Pytorh checkpoint系统深入解析以及优化
checkpoint包含啥?
参考 Saving and loading a general checkpoint in PyTorch ‒ PyTorch Tutorials 2.0.0+cu117 documentation,至少包含模型model,最好包含优化器optimizer,可能包含loss信息、epoch信息、以及取决于各种算法本身的杂七杂八的信息。
用户可以这样做checkpoint:
for epoch in range(1, args.epochs + 1):
train(args, model, device, train_loader, optimizer, epoch)
model_state_dict = model.state_dict()
optimizer_state_dict = optimizer.state_dict()
torch.save({
'epoch': epoch,
'model_state_dict': model_state_dict,
'optimizer_state_dict': optimizer_state_dict,
}, "model.pt")
流程分析
def save(obj, f: Union[str, os.PathLike, BinaryIO, IO[bytes]],
pickle_module=pickle, pickle_protocol=DEFAULT_PROTOCOL, _use_new_zipfile_serialization=True) -> None:
"""
Args:
obj: saved object
f: a file-like object (has to implement write and flush) or a string or
os.PathLike object containing a file name
pickle_module: module used for pickling metadata and objects
pickle_protocol: can be specified to override the default protocol
"""
with _open_file_like(f, 'wb') as opened_file:
if _use_new_zipfile_serialization:
with _open_zipfile_writer(opened_file) as opened_zipfile:
_save(obj, opened_zipfile, pickle_module, pickle_protocol)
return
_legacy_save(obj, opened_file, pickle_module, pickle_protocol)
pickle_module=pickle代表默认用pickle模块做序列化,pickle是python的序列化模块,可以序列化任意的python object,参考 pickle — Python object serialization。

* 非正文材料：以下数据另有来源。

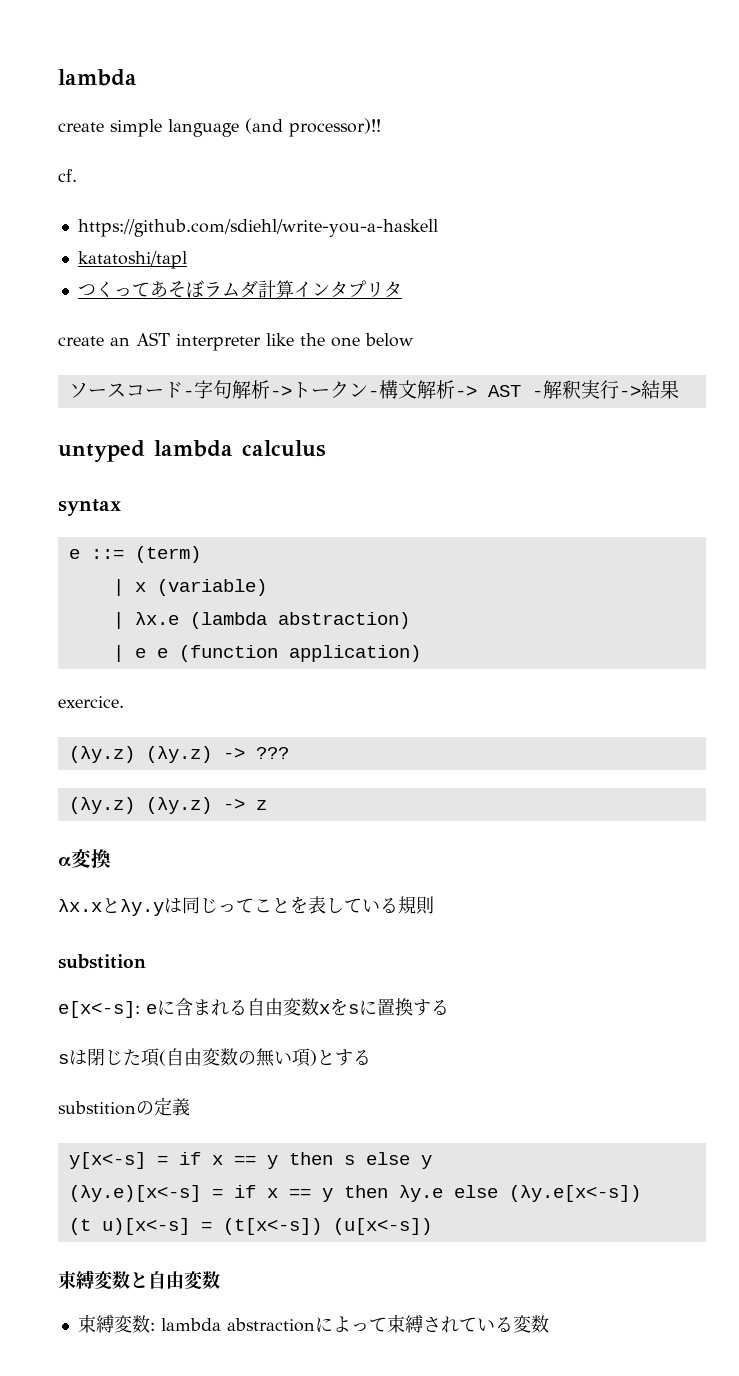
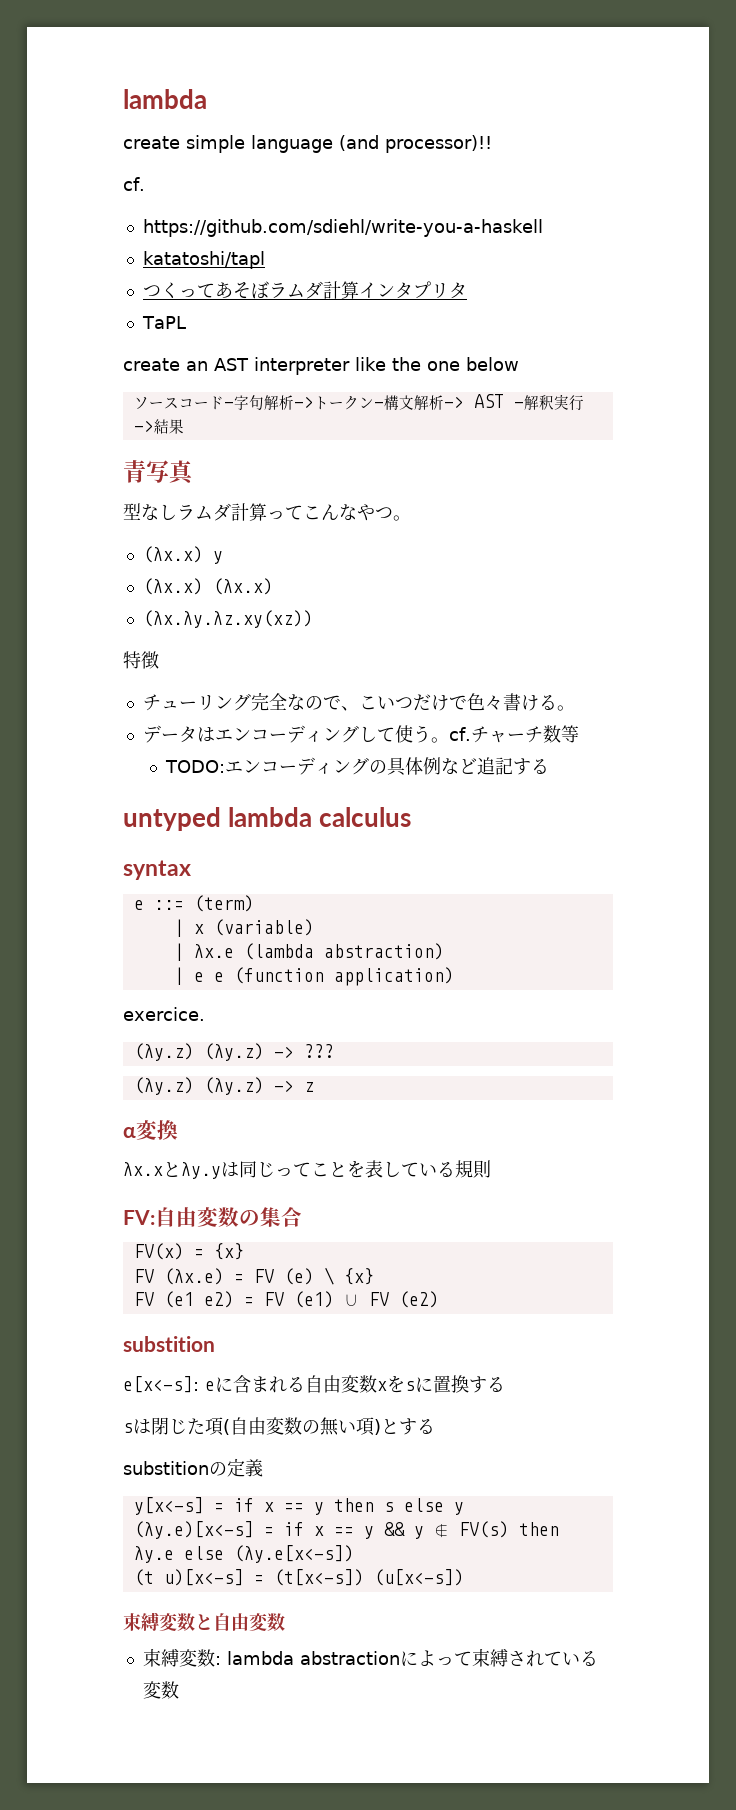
(402, 289) none -> [141,316,186,329] // TaPL
(679, 389) none -> [123,460,195,485] [123,503,411,521] [142,546,223,564] [142,578,273,595] [142,610,313,628] [123,651,159,669] [142,692,575,711] [142,725,579,743] [164,757,549,776] // 青写真 // 型なしラムダ計算ってこんなやつ。 // (λx.x) y // (λx.x) (λx.x) // (λx.λy.λz.xy(xz)) // 特徴 // チューリング完全なので、こいつだけで色々書ける。 // データはエンコーディングして使う。cf.チャーチ数等 // TODO:エンコーディングの具体例など追記する
(434, 905) none -> [123,1207,302,1227] [133,1243,244,1260] [133,1267,374,1285] [133,1291,439,1308] // FV:自由変数の集合 // FV(x) = {x} // FV (λx.e) = FV (e) \ {x} // FV (e1 e2) = FV (e1) ∪ FV (e2)
(333, 1195) none -> [383,1521,509,1539] && y ∉ FV(s)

协议用默认协议DEFAULT_PROTOCOL(2),pickle定义了多种协议,上面的文档里有介绍,但注意即使是0,也就是
Protocol version 0 is the original “human-readable” protocol and is backwards compatible with earlier versions of Python.
依然是不可读的。
_use_new_zipfile_serialization带来俩分支,默认是true,用zip来压缩文件。
这段代码的含义是根据用户的输入,选择不同的压缩算法和序列化方式,然后调用真正的序列化函数_save或者_legacy_save(目前先只看save)。
def _save(obj, zip_file, pickle_module, pickle_protocol):
serialized_storages = {}
id_map: Dict[int, str] = {}
storage_dtypes: Dict[int, torch.dtype] = {}
def persistent_id(obj):
# 省略,稍后再看
# Write the pickle data for `obj`
data_buf = io.BytesIO()
pickler = pickle_module.Pickler(data_buf, protocol=pickle_protocol)
pickler.persistent_id = persistent_id
pickler.dump(obj)
data_value = data_buf.getvalue()
zip_file.write_record('data.pkl', data_value, len(data_value))
# Write each tensor to a file named tensor/the_tensor_key in the zip archive
for key in sorted(serialized_storages.keys()):
name = f'data/{key}'
storage = serialized_storages[key]
# given that we copy things around anyway, we might use storage.cpu()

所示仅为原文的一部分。